Stored records
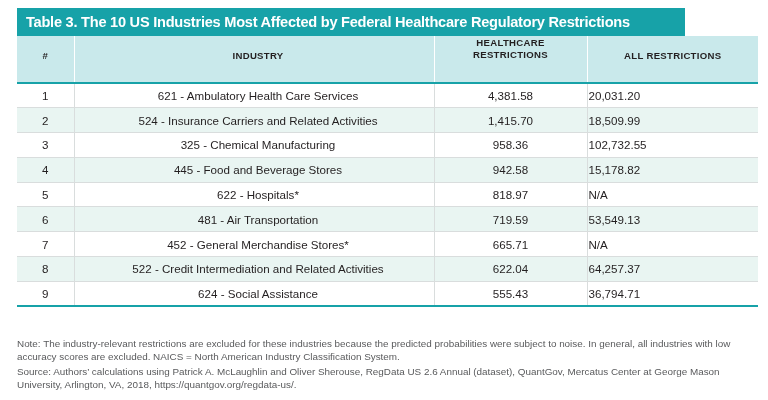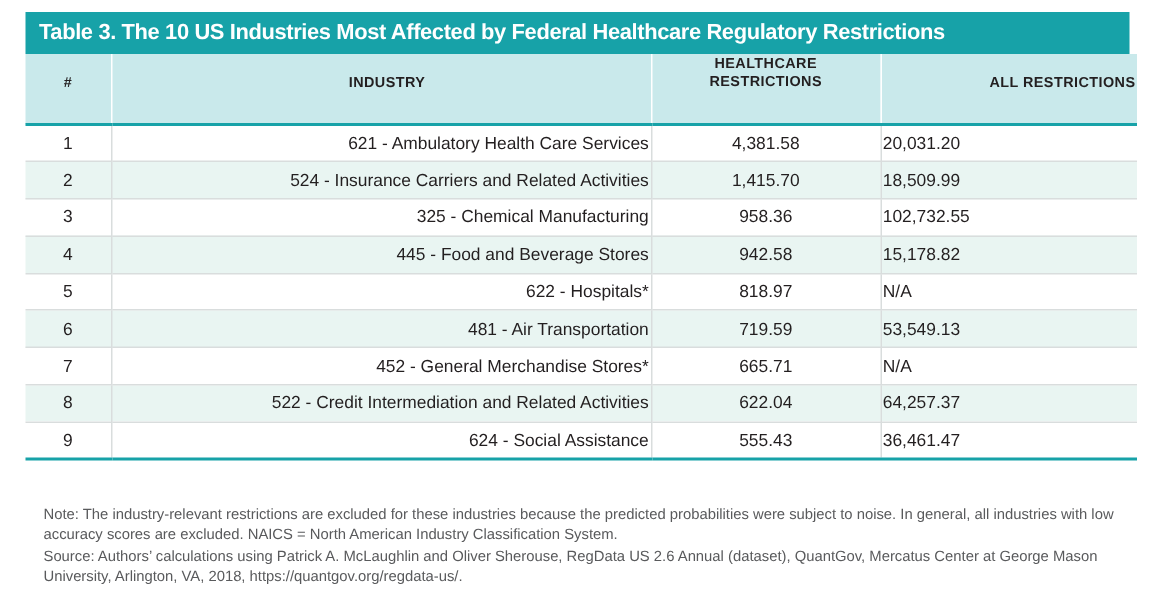"Table 3. The 10 US" .title-bar { width: 736px -> 668px }
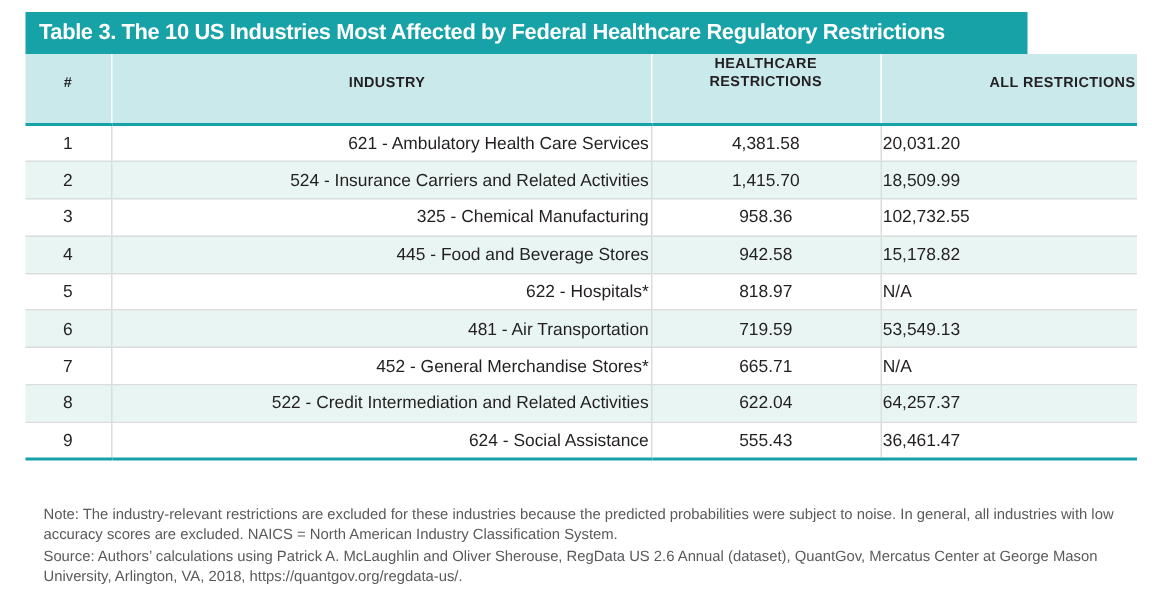"ALL RESTRICTIONS" thead th.th-all { text-align: right -> center }
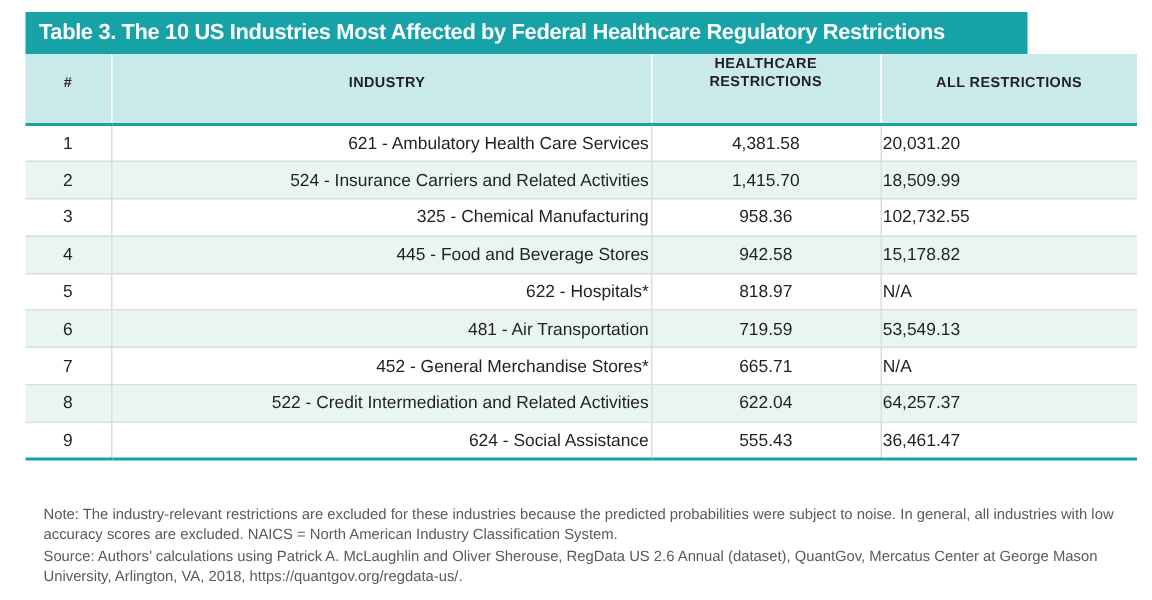"621 - Ambulatory Health Care" td.cell-ind { text-align: right -> center }
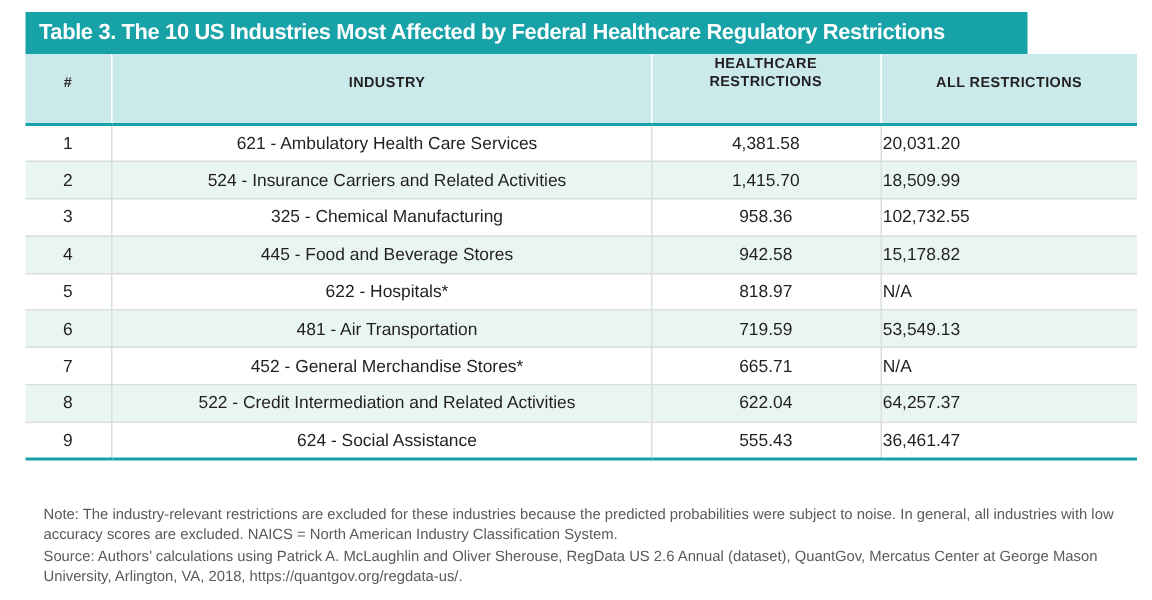"36,461.47" td.cell-all { text: 36,461.47 -> 36,794.71 }
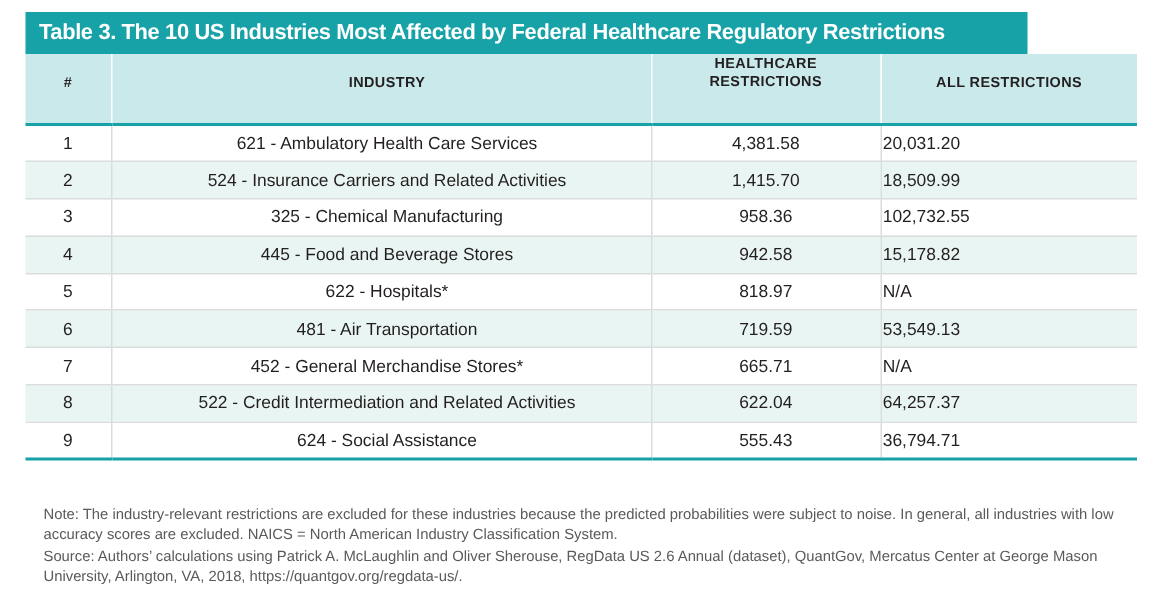"Note: The industry-relevant restrictions" .notes p { margin: 0 0 1px 12px -> 0 0 1px 0 }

§ Work item: Line by line, restate the data above exactly as it stands, minus the pictures.

§ Output of the task:
"Table 3. The 10 US" .title-bar { width: 736px -> 668px }
"ALL RESTRICTIONS" thead th.th-all { text-align: right -> center }
"621 - Ambulatory Health Care" td.cell-ind { text-align: right -> center }
"36,461.47" td.cell-all { text: 36,461.47 -> 36,794.71 }
"Note: The industry-relevant restrictions" .notes p { margin: 0 0 1px 12px -> 0 0 1px 0 }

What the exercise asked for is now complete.